A Centre for Public Integrity article says that over the past century, Black-owned land used for farming has dropped 85 per cent. The loss harms rural Black communities and erodes generational wealth. Federal discrimination has played an outsized part.
But does the American Rescue Plan that Biden signed last week signal change is afoot? Inside the $1.9 trillion Covid-19 bill was $5 billion in direct relief to farmers of colour.
The bulk of the funds will go toward paying off United States Department of Agriculture farm loan debts and related taxes that have trapped farmers in “a cycle of debt,” Vilsack said. The remaining $1 billion aims to eradicate systemic racism at the USDA by supporting legal aid, forming a racial equity commission, providing scholarships to historically Black land grant universities and more.
“The thing that this whole legislation begs for is context,” said Pete Daniel, author and historian of agriculture and the South.

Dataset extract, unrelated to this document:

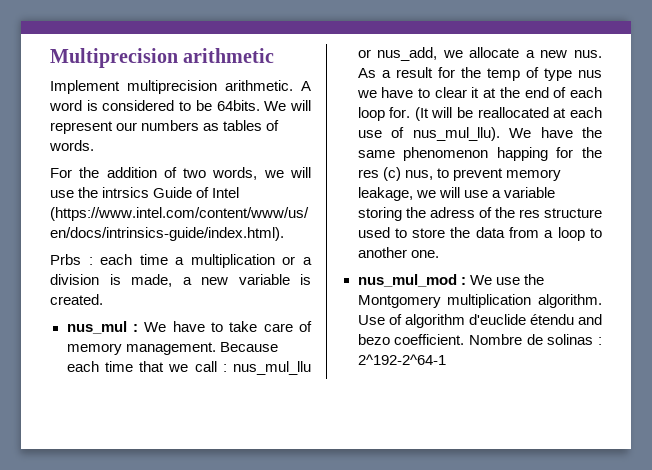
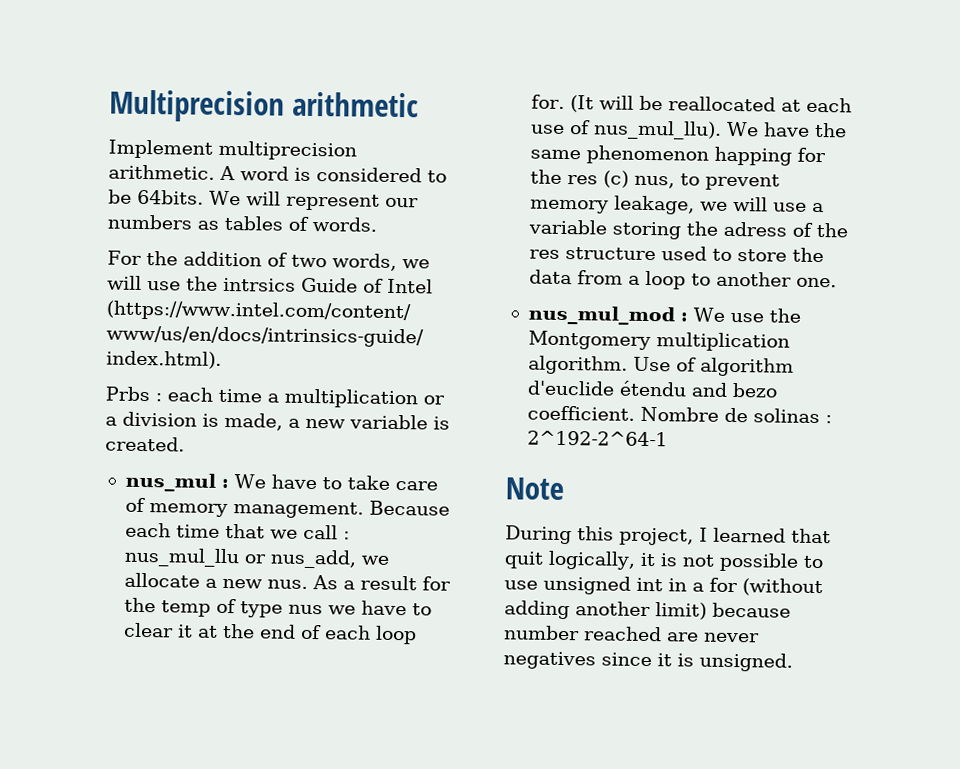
+ Note
+ During this project, I learned that quit logically, it is not possible to use unsigned int in a for (without adding another limit) because number reached are never negatives since it is unsigned.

When President Joe Biden announced that he was reappointing Tom Vilsack as secretary of the US Department of Agriculture, many advocates questioned whether the new administration was serious about tackling the agency’s institutional racism.
Vilsack presided over the USDA during the Obama administration. An investigation by the nonprofit news outlet The Counter found that the department foreclosed on Black farmers with pending discrimination complaints, used misleading census data to inflate its civil rights record and failed to sufficiently compensate farmers in class action discrimination suits. Many lost their farms as a result.